# FR: omission of articles in lists



## Nocciolina

Hello,
I would like to know whether, when listing items in French, the articles should be included. For example:

_Nos services TI comprennent: (la) gestion des correctifs,  (les) coupe-feu, (les) logiciels antivirus, (la) protection contre les logiciels espions...etc._

*Moderator note:* Multiple threads have been merged to create this one.


----------



## Ze Zeum

you shall put all of the articles. But it would be accepted without since it is a list of products.


----------



## Jean-Michel Carrère

Indeed, in lists articles are usually left out.

[…]


----------



## annt

I'm translating an advertising flyer that has a list of products at the bottom.  they look like this in English:

screws, nails, hand tools, lubricant etc.  

In French would you use the definite article to list them in this way?


----------



## Blancheneige

No, there would be no articles in such a list. (vis, clous, etc...)


----------



## shr3kky

Hiya everyone!

This sentence possibly needs some articles, but I am not too sure.Could anyone please help out and also enlighten me on the rule for this sort of situation?
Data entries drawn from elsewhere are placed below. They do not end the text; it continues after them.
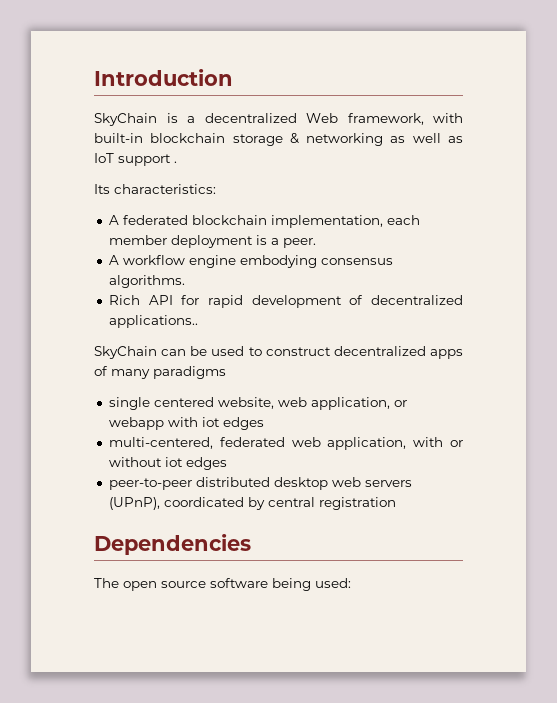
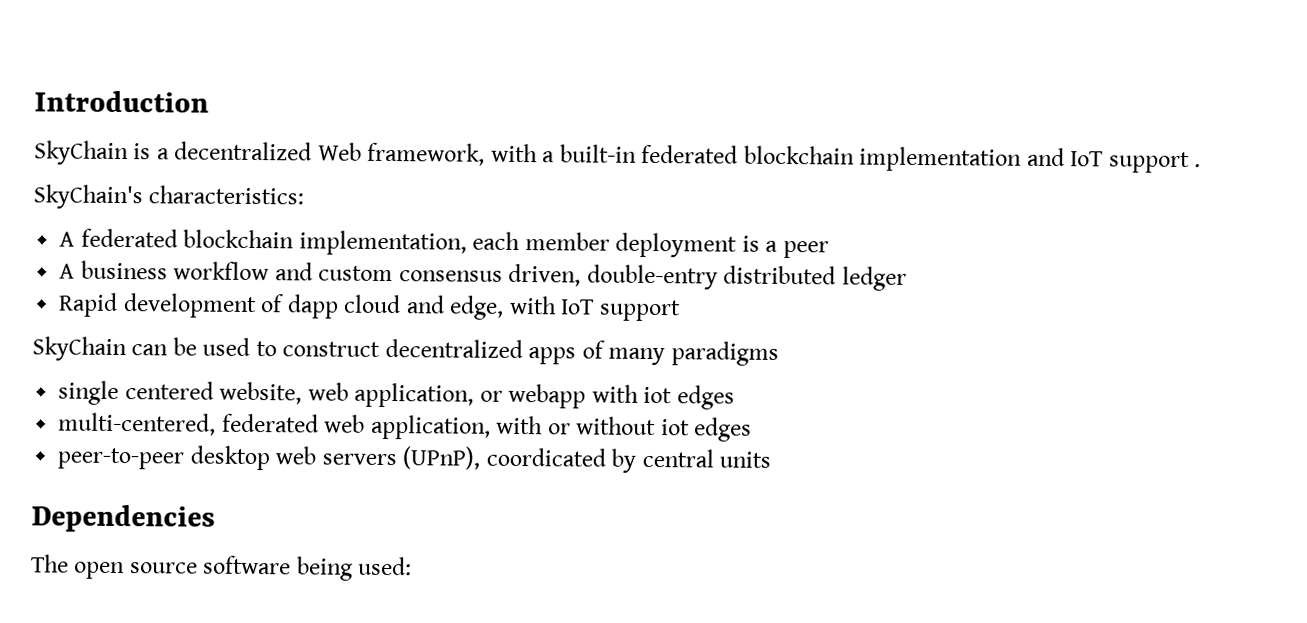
[94,133,463,146] built-in blockchain storage & networking as well as -> [542,144,1065,172] a built-in federated blockchain implementation and
[94,184,110,194] Its -> [33,184,143,210] SkyChain's
[282,238,316,248] [108,255,393,268] [108,275,185,288] [108,295,463,308] [108,315,198,328] peer. // A workflow engine embodying consensus algorithms. // Rich API for rapid development of decentralized applications.. -> [782,240,829,259] [59,260,907,291] [58,292,681,322] peer // A business workflow and custom consensus driven, double-entry distributed ledger // Rapid development of dapp cloud and edge, with IoT support
[195,477,270,487] distributed -> (185, 458) none
[318,497,396,510] registration -> [719,451,772,468] units

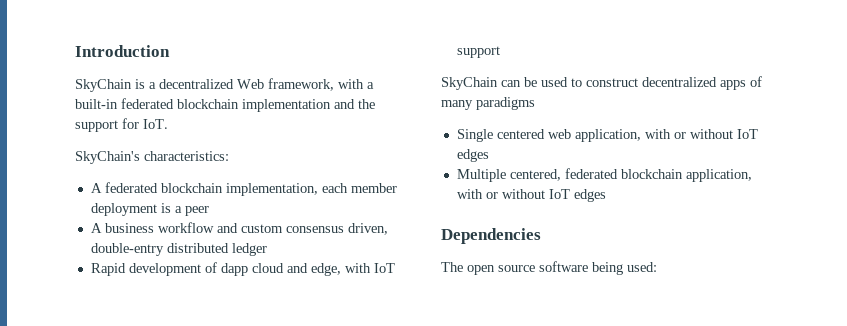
[1070,151,1202,174] IoT support . -> [358,99,375,109] [75,118,168,132] the support for IoT.
[58,380,735,410] [58,412,319,436] single centered website, web application, or webapp with iot edges // multi-centered, federated -> [456,129,545,142] Single centered
[660,417,753,442] [57,445,772,473] iot edges // peer-to-peer desktop web servers (UPnP), coordicated by central units -> [736,129,758,139] [456,149,489,162] [456,168,752,182] [456,189,606,202] IoT edges // Multiple centered, federated blockchain application, with or without IoT edges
Thank you très très much. My suspicion of where the article lies is underlined red.

_Les developpments possibles a MK dans l'avenir proche incluent le Hub, qui sera un developpment de etages de xxxbureau,xxxhotels, xxxvente au detail, xxxcafes, xxxbars/restaurants et xxxappartements ainsi qu'une nouvelle ecole (Milton Keynes Academy) et les nouvelles maisons._

*Merci xx *


----------



## KaRiNe_Fr

Jello shr3kky,

It works also without articles here, as it's an enumeration.
« Demain je vais faire les soldes pour m'acheter chaussures, robes, vestes et chemises. »


----------



## Bijou58

I am having trouble when I want to list several things in a sentence
for example I want to say:

_On a l’accès aux programmes d’information (des informations?),  (du/de) cinéma, (de/des) sportives,  fiction, (de la/de) jeunesse, (de la/de) musique _

or can I simply say cinéma, sportives, fictions etc?

[…]

Thanks for your help


----------



## GrammarFreak

You'd rather say "_on a accès_...".

Listing things without articles at all sounds better to me.

"_On a accès aux programmes cinéma, sport, fiction, jeunesse, musique..._"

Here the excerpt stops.